It's the perfect winter's morning -- there's snow on the ground, the sun shines from a clear sky and the winds are calm. Bitter as it is, it doesn't feel unpleasantly cold.
The temp hadn't reached 10°F when I headed outside to liberate our American flag, which had hung up on the front-porch gutter and froze fast. As I was putting the ladder away after, I spied my old Estwing carpenter's hatchet hanging on the garage wall and hatched an idea.
Grabbing the hatchet and a folding saw, I walked back to the edge of the woods. I'd had my eye on a dead hardwood, probably an Ohio Buckeye, for a while now. At four inches in diameter and about eight feet long it'd be easy to process. And because it was a "leaner," held off the snow-covered ground by surrounding growth, it was ideally dry.
I used the saw to cut it into three portable sections -- crown, trunk and base -- and hauled it home in one trip. After stripping twigs and smaller limbs, I bucked the trunk (with the saw) into 12-inch lengths.

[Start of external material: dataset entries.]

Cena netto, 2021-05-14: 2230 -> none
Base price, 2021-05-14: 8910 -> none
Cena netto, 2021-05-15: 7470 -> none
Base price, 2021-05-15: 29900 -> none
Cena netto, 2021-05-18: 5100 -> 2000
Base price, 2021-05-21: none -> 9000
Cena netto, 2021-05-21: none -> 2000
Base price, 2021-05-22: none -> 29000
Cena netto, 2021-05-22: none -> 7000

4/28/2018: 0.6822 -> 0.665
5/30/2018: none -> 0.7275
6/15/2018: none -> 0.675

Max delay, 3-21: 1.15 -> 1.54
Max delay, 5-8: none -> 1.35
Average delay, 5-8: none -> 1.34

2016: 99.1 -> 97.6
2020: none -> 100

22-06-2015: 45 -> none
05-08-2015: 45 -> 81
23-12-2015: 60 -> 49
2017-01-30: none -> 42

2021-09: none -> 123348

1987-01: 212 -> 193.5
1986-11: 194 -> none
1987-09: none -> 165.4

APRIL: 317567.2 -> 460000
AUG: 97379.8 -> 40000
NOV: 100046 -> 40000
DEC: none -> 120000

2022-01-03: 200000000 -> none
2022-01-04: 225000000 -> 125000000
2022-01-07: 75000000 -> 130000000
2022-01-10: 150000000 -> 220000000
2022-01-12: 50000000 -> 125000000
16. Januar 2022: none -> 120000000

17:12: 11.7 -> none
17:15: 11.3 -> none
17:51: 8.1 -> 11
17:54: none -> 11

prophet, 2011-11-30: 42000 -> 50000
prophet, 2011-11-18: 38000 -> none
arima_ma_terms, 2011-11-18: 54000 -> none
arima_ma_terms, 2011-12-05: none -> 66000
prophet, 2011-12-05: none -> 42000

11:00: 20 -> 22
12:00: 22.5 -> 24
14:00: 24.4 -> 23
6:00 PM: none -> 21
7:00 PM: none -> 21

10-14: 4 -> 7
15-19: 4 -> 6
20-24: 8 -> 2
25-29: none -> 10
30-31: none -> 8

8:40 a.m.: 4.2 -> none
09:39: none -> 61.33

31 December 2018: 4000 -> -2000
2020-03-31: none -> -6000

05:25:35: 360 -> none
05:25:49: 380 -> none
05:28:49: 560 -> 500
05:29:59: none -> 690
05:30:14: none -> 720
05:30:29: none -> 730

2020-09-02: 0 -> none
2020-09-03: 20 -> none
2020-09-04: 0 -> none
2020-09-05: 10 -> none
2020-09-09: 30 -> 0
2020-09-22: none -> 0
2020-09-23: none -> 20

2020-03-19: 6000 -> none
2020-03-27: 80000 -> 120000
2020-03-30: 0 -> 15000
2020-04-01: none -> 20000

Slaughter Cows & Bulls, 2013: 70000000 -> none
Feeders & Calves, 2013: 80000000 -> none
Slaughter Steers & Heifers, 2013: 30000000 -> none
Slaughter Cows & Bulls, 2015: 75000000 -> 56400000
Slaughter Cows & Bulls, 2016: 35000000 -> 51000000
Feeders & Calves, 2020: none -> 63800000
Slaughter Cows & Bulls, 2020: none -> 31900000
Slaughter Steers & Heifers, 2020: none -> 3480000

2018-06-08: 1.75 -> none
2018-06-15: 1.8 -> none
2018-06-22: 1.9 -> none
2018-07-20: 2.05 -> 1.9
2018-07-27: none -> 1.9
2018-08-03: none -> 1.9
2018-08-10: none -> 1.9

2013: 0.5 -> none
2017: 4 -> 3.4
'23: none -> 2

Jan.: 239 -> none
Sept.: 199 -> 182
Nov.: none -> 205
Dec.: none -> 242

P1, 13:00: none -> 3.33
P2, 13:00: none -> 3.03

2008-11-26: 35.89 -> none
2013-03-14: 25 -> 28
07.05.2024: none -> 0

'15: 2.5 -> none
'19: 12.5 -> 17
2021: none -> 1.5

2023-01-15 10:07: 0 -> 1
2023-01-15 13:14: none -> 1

A carpenter's hatchet may not be my first choice to split kindling, but for this backyard fire I'm using backyard tools. My antique-store Estwing worked just fine cleaving the dry, frozen wood (stubborn knots notwithstanding).
I made one more trip back to the tree line, harvesting a couple of resinous pine stubs to serve as a natural firestarter. Less than 45 leisurely minutes after I began, I had the makings of a respectable fire.
One of the best things about this morning's exercise, I think, was doing the job with less-than-ideal hardware -- a used hatchet and a cheap lawn-and-garden saw. It's a reminder that skills, not tools, matter.
I'm not sure when we'll light our backyard fire -- maybe later today, maybe tomorrow. That'll be Part II.